Objective: The purpose of this study was to evaluate the association between fetal inflammation and coagulation gene single-nucleotide polymorphisms (SNPs) and neurodevelopmental delay at age 2 years. Study Design: We conducted a case-controlled secondary analysis of a randomized trial of single- vs multiple-course corticosteroids. Multiplex assay assessed 46 SNPs. Cases had mental developmental and/or psychomotor delay at age 2 years. Control subjects had normal neurodevelopment. Results: One hundred twenty-five cases and 147 control subjects were analyzed. Allele frequencies were different between cases and control subjects for interleukin (IL)1β-511 (P = .009), IL4R-148 (P = .03), IL6-174 (P = .02), and IL6-176 (P = .007). Genotype frequencies were different for IL1β-511 (P = .03) and IL6-174 (P = .04). Results for IL1β-511, IL4R-148, and IL6-176 remained significant after logistic regression analysis.
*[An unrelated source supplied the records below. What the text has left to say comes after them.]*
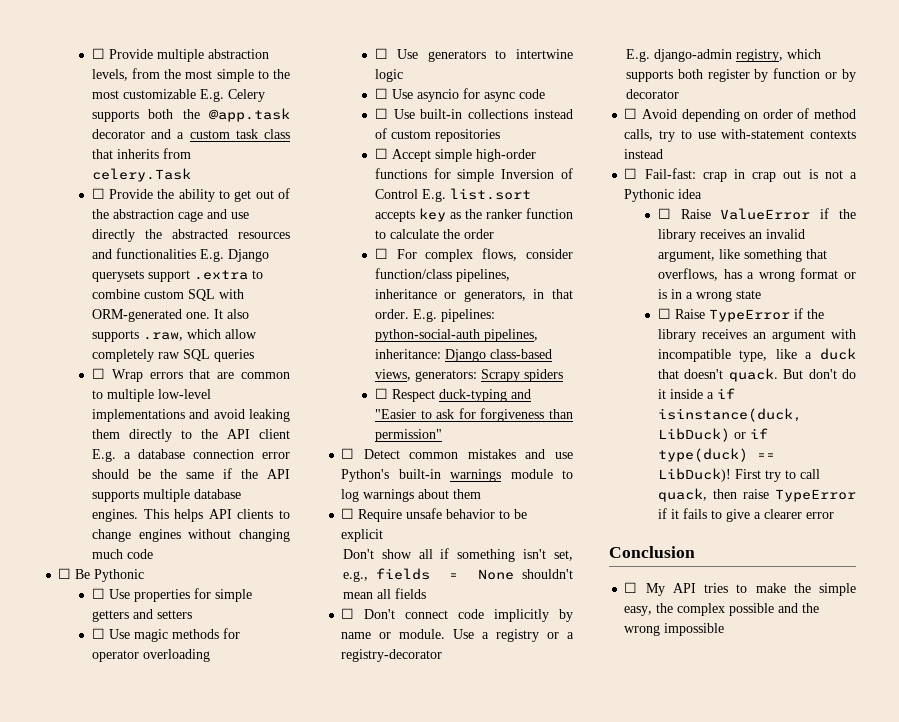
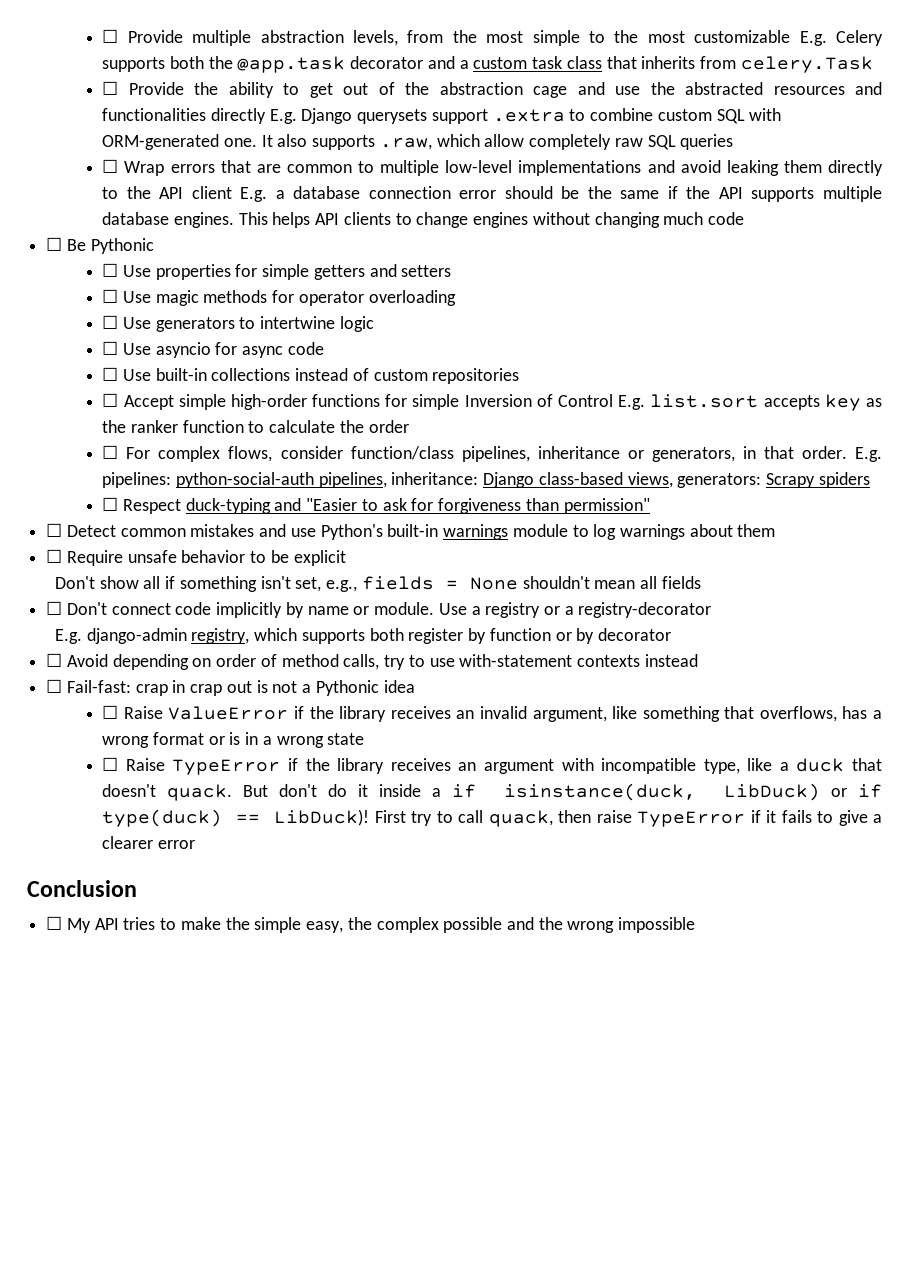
- ☐ Provide the ability to get out of the abstraction cage and use directly the abstracted resources and functionalities E.g. Django querysets support .extra to combine custom SQL with ORM-generated one.
+ ☐ Provide the ability to get out of the abstraction cage and use the abstracted resources and functionalities directly E.g. Django querysets support .extra to combine custom SQL with ORM-generated one.

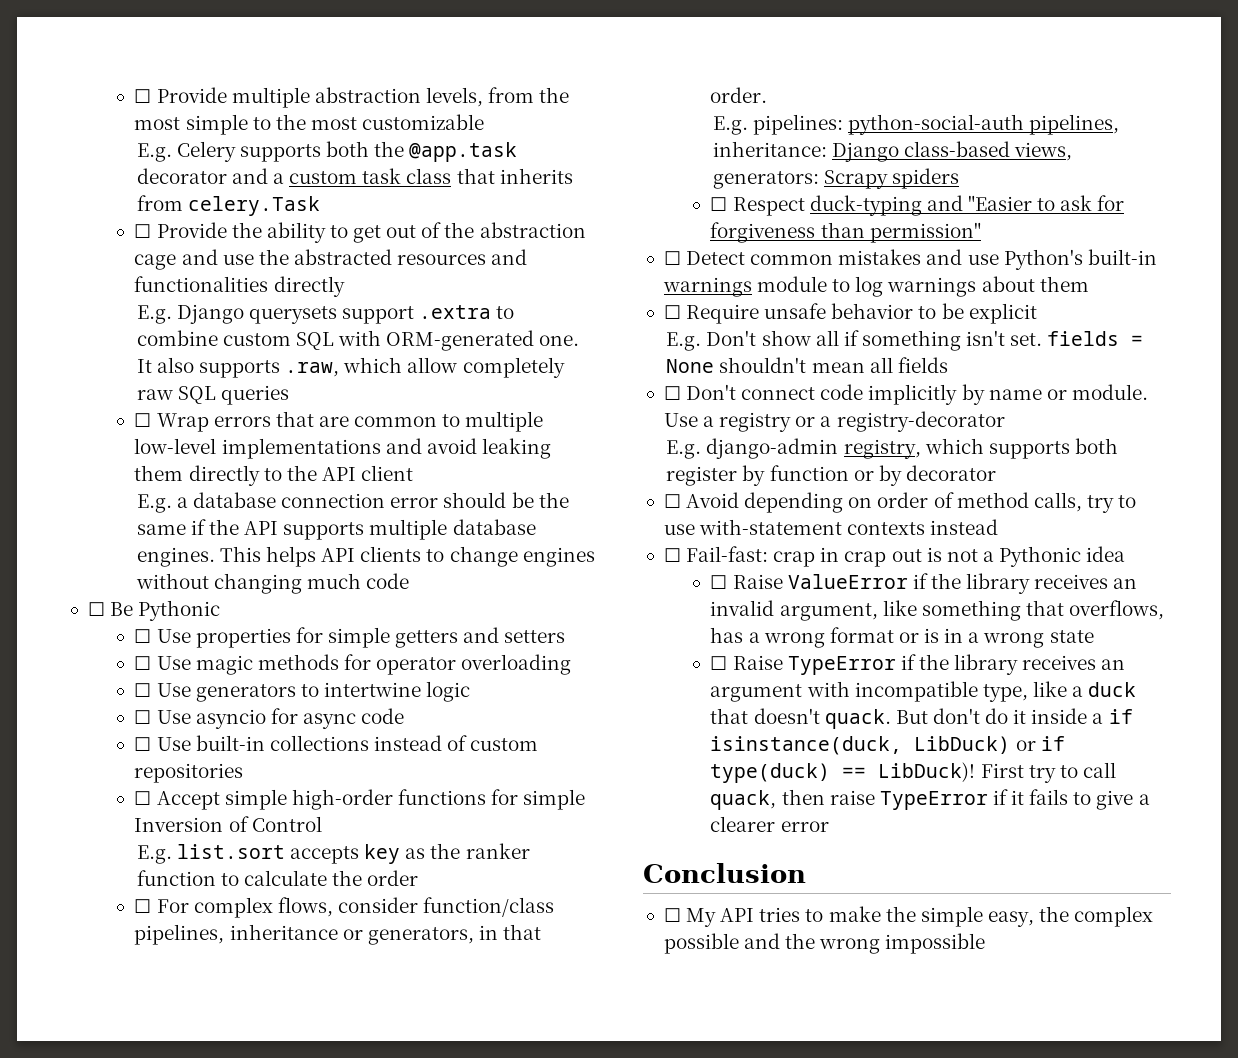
- ☐ Provide multiple abstraction levels, from the most simple to the most customizable E.g. Celery supports both the @app.task decorator and a custom task class that inherits from celery.Task
+ ☐ Provide multiple abstraction levels, from the most simple to the most customizable
+ E.g. Celery supports both the @app.task decorator and a custom task class that inherits from celery.Task
- ☐ Provide the ability to get out of the abstraction cage and use the abstracted resources and functionalities directly E.g. Django querysets support .extra to combine custom SQL with ORM-generated one.
+ ☐ Provide the ability to get out of the abstraction cage and use the abstracted resources and functionalities directly
+ E.g. Django querysets support .extra to combine custom SQL with ORM-generated one.
- ☐ Wrap errors that are common to multiple low-level implementations and avoid leaking them directly to the API client E.g. a database connection error should be the same if the API supports multiple database engines.
+ ☐ Wrap errors that are common to multiple low-level implementations and avoid leaking them directly to the API client
+ E.g. a database connection error should be the same if the API supports multiple database engines.
- ☐ Accept simple high-order functions for simple Inversion of Control E.g. list.sort accepts key as the ranker function to calculate the order
+ ☐ Accept simple high-order functions for simple Inversion of Control
+ E.g. list.sort accepts key as the ranker function to calculate the order
- ☐ For complex flows, consider function/class pipelines, inheritance or generators, in that order. E.g. pipelines: python-social-auth pipelines, inheritance: Django class-based views, generators: Scrapy spiders
+ ☐ For complex flows, consider function/class pipelines, inheritance or generators, in that order.
+ E.g. pipelines: python-social-auth pipelines, inheritance: Django class-based views, generators: Scrapy spiders
- Don't show all if something isn't set, e.g., fields = None shouldn't mean all fields
+ E.g. Don't show all if something isn't set. fields = None shouldn't mean all fields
IL1β-511 and IL6-176 minor alleles were associated with increased risk of neurodevelopmental delay (odds ratio, 3.1; 95% confidence interval [CI], 1.2-8.2 and 2.2; 95% CI, 1.2-3.9, respectively). IL4R-148 minor allele was protective (odds ratio, 0.6; 95% CI, 0.4-0.9). Conclusion: Fetal SNPs in IL1β, IL-4R, and IL-6 may be associated with neurodevelopmental delay at age 2 years.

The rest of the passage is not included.